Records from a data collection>
━━━━━━━━━━━━━━━━━━━━━━━━━━━━━━
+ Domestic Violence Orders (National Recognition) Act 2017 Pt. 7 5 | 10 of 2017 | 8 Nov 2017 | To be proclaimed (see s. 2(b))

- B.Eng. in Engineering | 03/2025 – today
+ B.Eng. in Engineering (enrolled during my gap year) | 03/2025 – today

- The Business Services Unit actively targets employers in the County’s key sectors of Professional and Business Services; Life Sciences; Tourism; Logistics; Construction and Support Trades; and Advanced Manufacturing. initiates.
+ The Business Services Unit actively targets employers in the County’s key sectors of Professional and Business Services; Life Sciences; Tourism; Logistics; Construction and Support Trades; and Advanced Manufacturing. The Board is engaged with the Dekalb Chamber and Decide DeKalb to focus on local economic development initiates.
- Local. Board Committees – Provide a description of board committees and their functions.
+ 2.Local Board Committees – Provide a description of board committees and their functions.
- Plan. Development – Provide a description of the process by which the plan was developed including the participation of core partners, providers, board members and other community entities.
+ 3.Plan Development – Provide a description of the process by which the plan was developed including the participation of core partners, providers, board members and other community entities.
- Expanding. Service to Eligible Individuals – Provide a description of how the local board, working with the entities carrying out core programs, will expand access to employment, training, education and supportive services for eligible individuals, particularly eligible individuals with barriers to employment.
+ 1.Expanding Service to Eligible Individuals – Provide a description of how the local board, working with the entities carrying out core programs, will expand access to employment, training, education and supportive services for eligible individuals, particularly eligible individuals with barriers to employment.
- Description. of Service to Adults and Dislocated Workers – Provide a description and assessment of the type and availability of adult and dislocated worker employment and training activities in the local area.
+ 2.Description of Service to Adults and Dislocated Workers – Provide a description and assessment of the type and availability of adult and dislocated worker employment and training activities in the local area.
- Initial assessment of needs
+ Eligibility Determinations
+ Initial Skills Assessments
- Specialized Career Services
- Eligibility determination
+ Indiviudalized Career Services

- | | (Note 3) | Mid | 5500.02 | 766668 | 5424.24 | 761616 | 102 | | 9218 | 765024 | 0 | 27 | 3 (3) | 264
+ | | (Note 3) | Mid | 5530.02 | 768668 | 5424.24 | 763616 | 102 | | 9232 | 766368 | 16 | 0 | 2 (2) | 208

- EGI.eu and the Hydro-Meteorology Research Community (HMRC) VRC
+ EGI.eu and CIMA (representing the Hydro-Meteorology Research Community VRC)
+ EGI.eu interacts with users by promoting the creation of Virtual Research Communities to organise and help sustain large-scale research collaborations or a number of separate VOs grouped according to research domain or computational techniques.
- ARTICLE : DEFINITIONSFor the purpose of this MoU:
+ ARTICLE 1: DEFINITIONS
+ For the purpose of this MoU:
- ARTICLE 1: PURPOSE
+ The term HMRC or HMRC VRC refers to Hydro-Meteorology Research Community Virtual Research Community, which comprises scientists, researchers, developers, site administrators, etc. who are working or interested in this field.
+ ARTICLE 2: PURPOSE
━━━━━━━━━━━━━━━━━━━━━━━━━━━━━━
The problem>
Which lines above contain "Initial"? Show each of them.

Exercise answer>
- Initial assessment of needs
+ Initial Skills Assessments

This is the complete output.